My dormmate was particularly incensed by one Ameriquest Super Bowl commercial (can be found here) , as he notes that a fly could not be killed in this manner. Of course, the commercial where a green frog puppet kayaks (and another that shows cavemen and dinosaurs as existing at the same time) went by unremarked-upon (save the lamentations of a decline in voice acting).
I would like to point out that this blog's primate of predictions correctly mentioned that the Seahawks would lose the Super Bowl. He just got the score and the opposing team wrong. He was, in turn, given a cigar, though this gesture was more because it's funny to see monkeys smoke than for any other reason.

Thursday, February 02, 2006

Seriously, This Robot is Scary

Now, I know I may seem a little paranoid about the whole "robots are trying to kill us" thing, but take a look at the robot pictured below this post.
Go ahead, I'll wait...
Back?
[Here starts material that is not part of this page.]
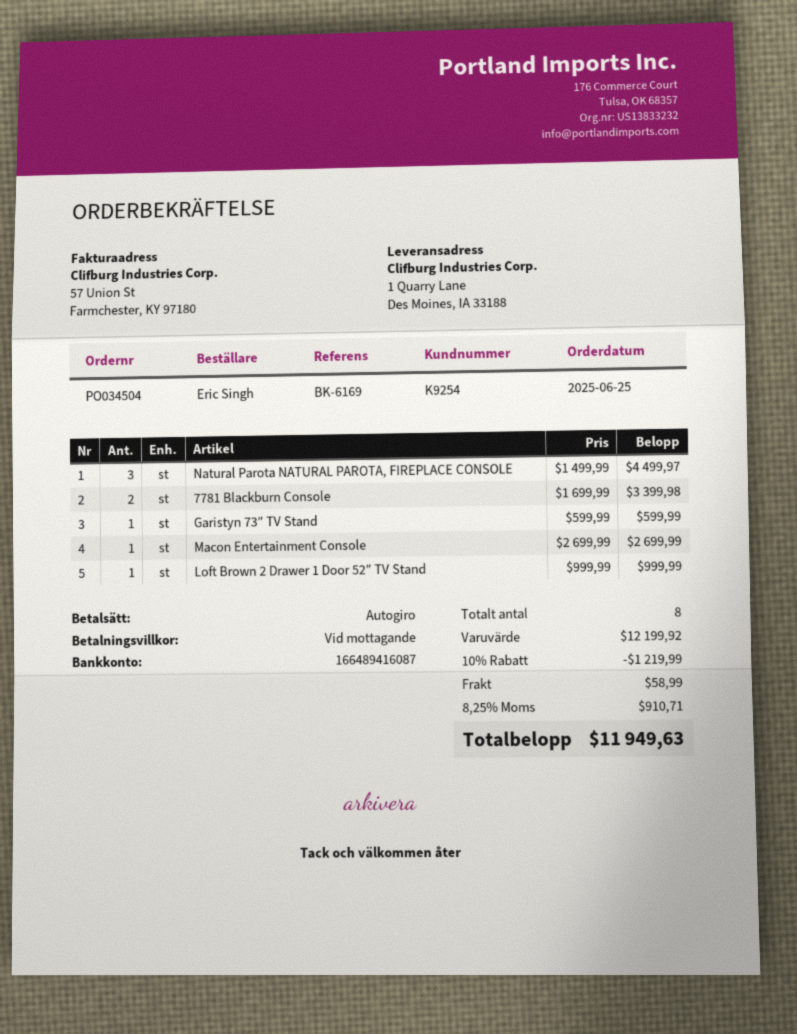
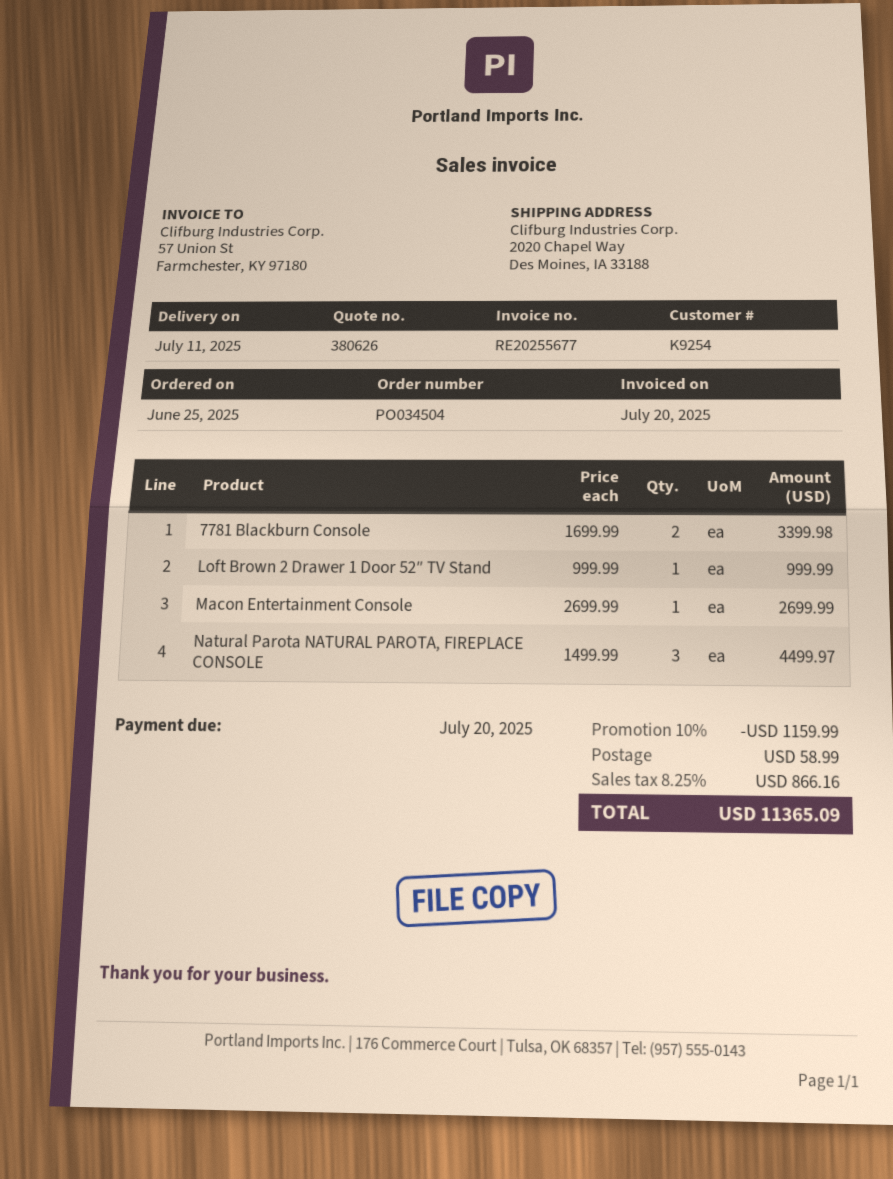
ship to: 1 Quarry Lane, Des Moines, IA 33188 -> 2020 Chapel Way, Des Moines, IA 33188
Garistyn 73″ TV Stand: 1 x 599.99 = 599.99 -> none
discount: 10% = 1219.99 -> 10% = 1159.99
tax: 8.25% = 910.71 -> 8.25% = 866.16
total: 11949.63 -> 11365.09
Good. WHAT THE FUCK IS THAT? Seriously, is there any way in hell that the robot below is not unthinkably evil?
According to this Gizmodo post, it's a Japanese robot, named "Enryu," which means "rescue dragon." It's supposed to be for highway rescues in bad conditions. Sure, it sounds nice, but it's only a matter of time before it gains sentience. From there, it's a small step starts stalking us along the roads, ripping humans apart with those goddamn claws (that can pick up 1102 pounds each, by the way).
Not to start a panic or anything, but it might be a good time to stockpile food in your compound in Montana.